Au septième mois d'un conflit qui n'en finit pas, les Etats-Unis ont récemment lancé un avertissement aux pays continuant à commercer avec l'Iran, menaçant de les couper du système financier occidental.
Pékin, partenaire majeur de Téhéran, en particulier pour le pétrole, est en première ligne et cherche l'appui du Caire, dont les banques sont aussi ciblées.
Xi Jinping est arrivé en soirée au Caire, où il a été accueilli par son homologue Abdel Fattah al-Sissi, ont constaté des journalistes de l'AFP.
Pendant cette visite de deux jours, les deux hommes doivent s'entretenir "d'un certain nombre de questions régionales et internationales d'intérêt commun", dont la guerre régionale, le commerce et les investissements, selon un communiqué du bureau du président égyptien.
- "Levier diplomatique" -
"La visite de Xi intervient à un moment où les intérêts économiques de la Chine sont directement exposés à la guerre entre les Etats-Unis et l'Iran", commente pour l'AFP Gamal Salama, professeur de sciences politiques à l'université de Suez.
"La Chine considère Le Caire comme un acteur stratégique influent", souligne-t-il. "Ses relations tant avec Washington qu'avec les acteurs régionaux peuvent offrir à Pékin un accès politique et un levier diplomatique dans une région" où le géant asiatique "veut avoir davantage voix au chapitre".
L'Egypte, qui bénéficie de longue date d'une aide militaire américaine, a participé aux efforts de médiation dans le conflit au Moyen-Orient et a mis en garde en juillet contre une "escalade", après une attaque de drone sur un de ses ports.
"La Chine cherche clairement à obtenir la coopération de l'Egypte pour gérer et orienter les affaires régionales", confirme Liu Jia, chercheur au Middle East Institute, basé à Singapour.
Elle est aussi soucieuse de renforcer sa coopération avec les alliés de Washington, en amont de la visite de Xi prévue ce mois-ci aux Etats-Unis. Le roi de Jordanie, pays également entraîné dans la guerre, s'est ainsi récemment rendu à Pékin.

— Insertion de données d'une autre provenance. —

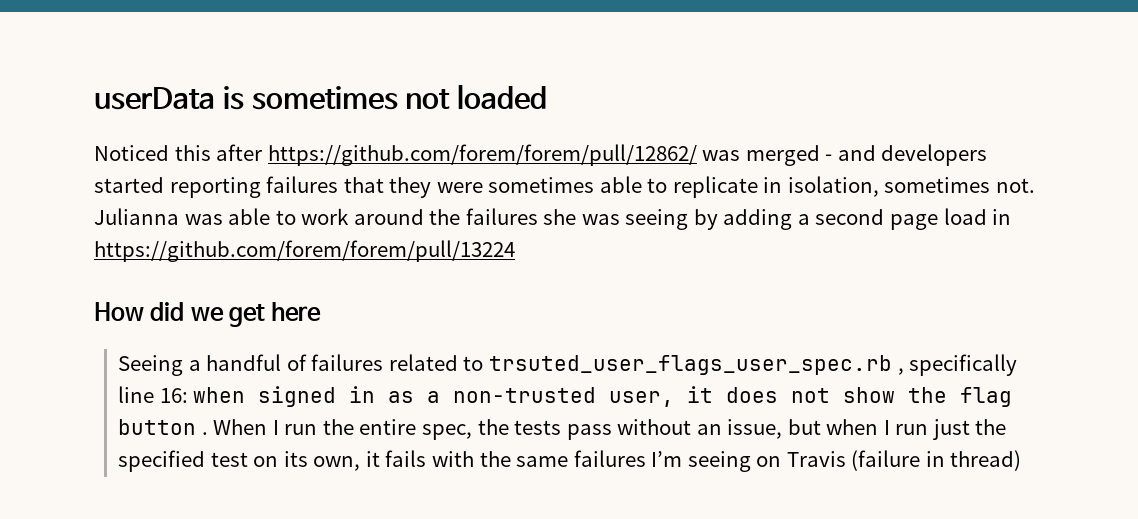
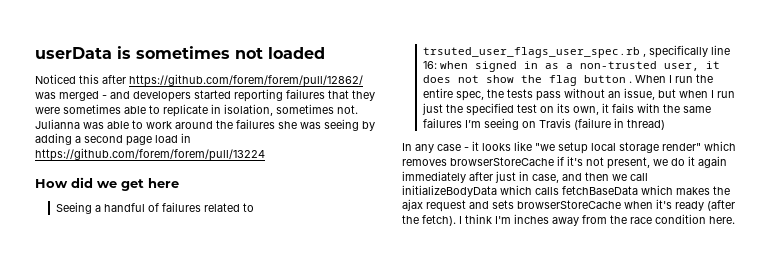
(1022, 460) none -> [402,141,736,154] [402,156,727,169] [402,171,648,183] [402,185,730,197] [402,199,735,212] [402,214,735,226] // In any case - it looks like "we setup local storage render" which removes browserStoreCache if it's not present, we do it again immediately after just in case, and then we call initializeBodyData which calls fetchBaseData which makes the ajax request and sets browserStoreCache when it's ready (after the fetch). I think I'm inches away from the race condition here.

- "Autonomie stratégique" -
Avec Abdel Fattah al-Sissi, Xi Jinping devrait aborder la question de l'Iran et du stratégique détroit d'Ormuz, de la mer Rouge et de Gaza, selon les médias au Caire.
"Je me réjouis de renouer nos liens d'amitié (...) afin de définir un nouveau plan d'action visant à approfondir le partenariat stratégique global entre la Chine et l'Egypte", a écrit Xi dans une tribune publiée mardi dans la presse égyptienne.
Des accords sur l'intelligence artificielle (IA), les centres de données et la zone économique du canal de Suez sont notamment attendus.
La Chine, qui jouit d'un important excédent commercial avec l'Egypte, s'est imposée comme un acteur incontournable au Moyen-Orient, multipliant partenariats énergétiques et investissements.
A travers cette visite du président chinois, qui intervient après des exercices militaires conjoints menés au mois d'août, l'Egypte recherche avant tout "l'autonomie stratégique: ne pas rompre avec Washington, ne pas s'aligner complètement sur Pékin, mais dégager une marge de manoeuvre suffisante pour défendre ses propres intérêts", résume Gamal Salama.